Un sí a la peatonalización del centro de pasto

Desde hace tres décadas se plantea en Pasto la necesidad de peatonalizar algunas calles de su centro histórico. Muchos alcaldes inician una especie de consulta o referendo sobre la conveniencia de dar inicio a este proyecto urbano.
Pablo Emilio Obando.

Desde hace tres décadas se plantea en Pasto la necesidad de peatonalizar algunas calles de su centro histórico. Muchos alcaldes inician una especie de consulta o referendo sobre la conveniencia de dar inicio a este proyecto urbano. Por muchas razones esta iniciativa no encuentra el respaldo necesario para volverse realidad.
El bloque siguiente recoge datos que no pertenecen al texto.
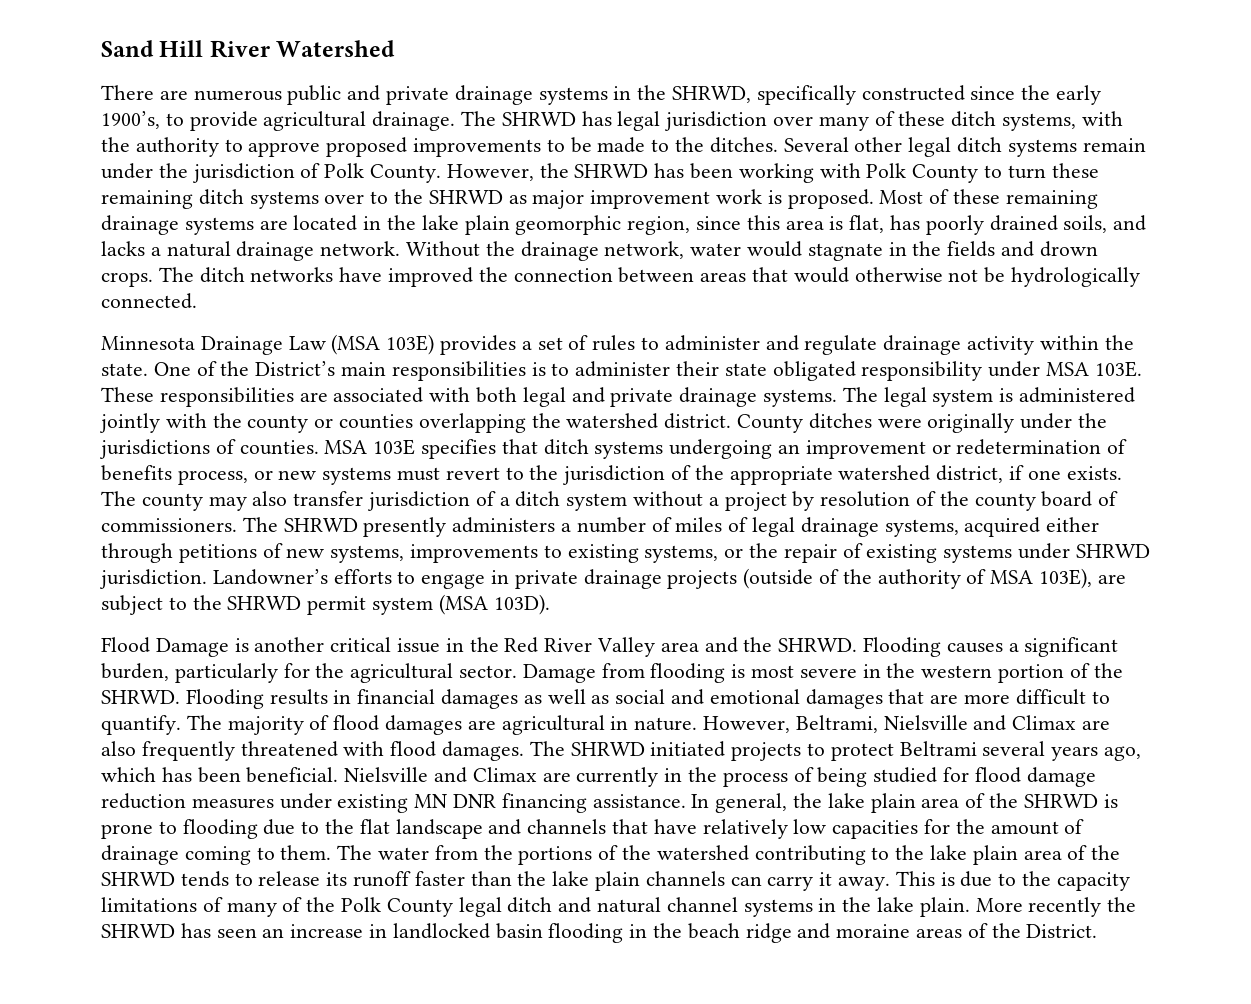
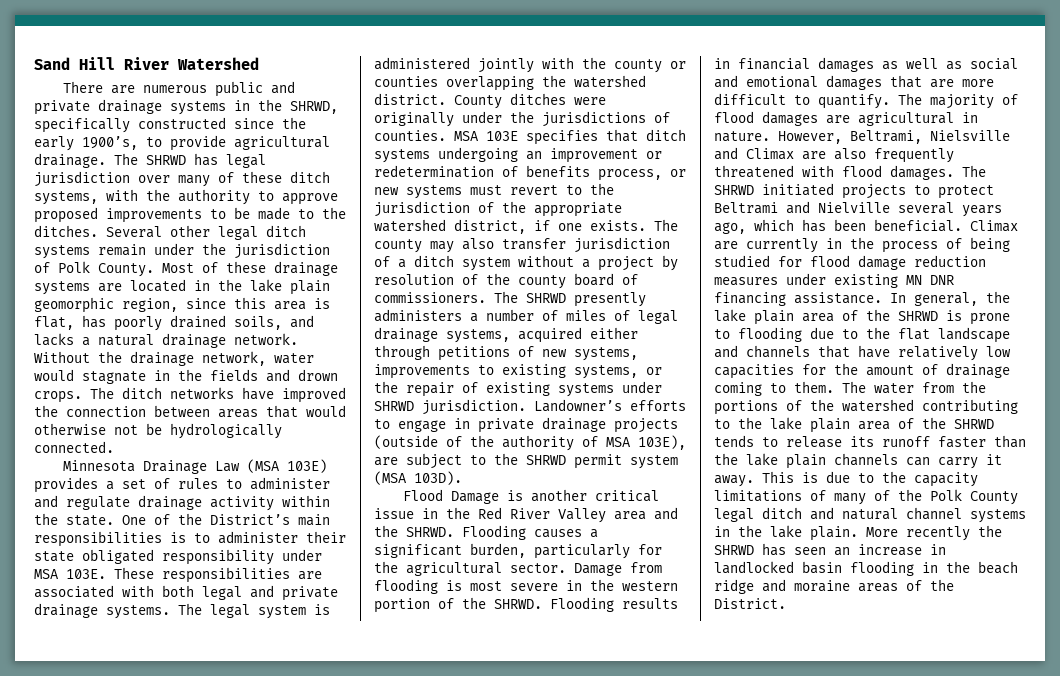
- However, the SHRWD has been working with Polk County to turn these remaining ditch systems over to the SHRWD as major improvement work is proposed.
- Most of these remaining drainage systems are located in the lake plain geomorphic region, since this area is flat, has poorly drained soils, and lacks a natural drainage network.
+ Most of these drainage systems are located in the lake plain geomorphic region, since this area is flat, has poorly drained soils, and lacks a natural drainage network.
- The SHRWD initiated projects to protect Beltrami several years ago, which has been beneficial.
+ The SHRWD initiated projects to protect Beltrami and Nielville several years ago, which has been beneficial.
- Nielsville and Climax are currently in the process of being studied for flood damage reduction measures under existing MN DNR financing assistance.
+ Climax are currently in the process of being studied for flood damage reduction measures under existing MN DNR financing assistance.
Con el crecimiento de nuestra ciudad y el aumento desmedido del parque automotor se vuelve inviable el disfrute de la misma. Carros y motos se adueñan de las calles y los burgomaestros únicamente se ocupan de ampliar calles o dar apertura a nuevas vías para el uso de vehículos y motos. El peatón es cada vez menos Protagonista en su ciudad.

Hoy vemos a unos peatones disfrutando de la ciudad, gozando de un caminar tranquilo y sereno que les permite un relajamiento mental y emocional. La ciudad al servicio de una ciudadanía que puede sentir como suyos esos espacios hechos pensando en su tranquilidad y bienestar.
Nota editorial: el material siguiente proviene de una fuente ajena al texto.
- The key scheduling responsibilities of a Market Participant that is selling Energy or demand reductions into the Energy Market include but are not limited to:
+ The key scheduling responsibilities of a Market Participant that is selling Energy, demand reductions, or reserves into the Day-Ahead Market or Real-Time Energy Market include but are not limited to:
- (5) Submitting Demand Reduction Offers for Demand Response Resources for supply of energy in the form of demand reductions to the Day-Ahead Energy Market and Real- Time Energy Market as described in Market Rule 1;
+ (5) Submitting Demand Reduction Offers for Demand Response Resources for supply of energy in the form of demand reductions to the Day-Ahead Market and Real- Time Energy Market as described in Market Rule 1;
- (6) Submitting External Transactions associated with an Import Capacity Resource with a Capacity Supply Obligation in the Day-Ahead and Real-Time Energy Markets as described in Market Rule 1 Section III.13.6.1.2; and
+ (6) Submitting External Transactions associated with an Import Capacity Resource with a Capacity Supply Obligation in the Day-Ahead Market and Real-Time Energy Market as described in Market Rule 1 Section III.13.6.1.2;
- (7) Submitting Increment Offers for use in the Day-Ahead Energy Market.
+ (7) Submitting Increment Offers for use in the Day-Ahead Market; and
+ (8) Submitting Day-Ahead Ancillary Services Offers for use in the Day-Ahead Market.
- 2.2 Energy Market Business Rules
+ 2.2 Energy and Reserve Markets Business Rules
En la actual administración, presidida por el abogado Nicolás Toro, se ha decidido convocar a una especie de referendo con el fin de determinar si estas zonas peatonales se destinan nuevamente al tránsito vehicular o se conservan como zonas peatonales. Se esgrimen argumentos de ciudadanos, comerciantes, empresarios y transportistas. Pero ninguna razón tan válida como observar a los propios de esta ciudad y a los turistas haciendo uso de estas zonas peatonales. Se recobró la tranquilidad ciudadana y peatonal en varias de sus calles al tiempo que se reactiva el comercio en general. Se observa una ciudad nueva, mejor y a la altura de las grandes ciudades del mundo.

A lo largo de estas calles peatonalizadas se puede pensar en una gran revolución urbana, diseñar puntos de encuentro, espacios lúdicos y fomentar el arte y la cultura de Nariño. Se puede cambiar hábitos y hacer de Pasto una ciudad amiga del medio ambiente. Generar turismo, comercio controlado y permitir que el peatón encuentre alternativas ciudadanas.

Caminabilidad, amigabilidad y peatonabilidad son conceptos que nos convocan en defensa de la posibilidad y la proyección de una nueva ciudad que marque los pasos de una ciudadanía que no cuenta con espacios de encuentro y cultura. Mi voto es a favor de la conservación de las zonas peatonales, la recuperación de la ciudad para el peatón y el fomento de iniciativas de vida y tranquilidad.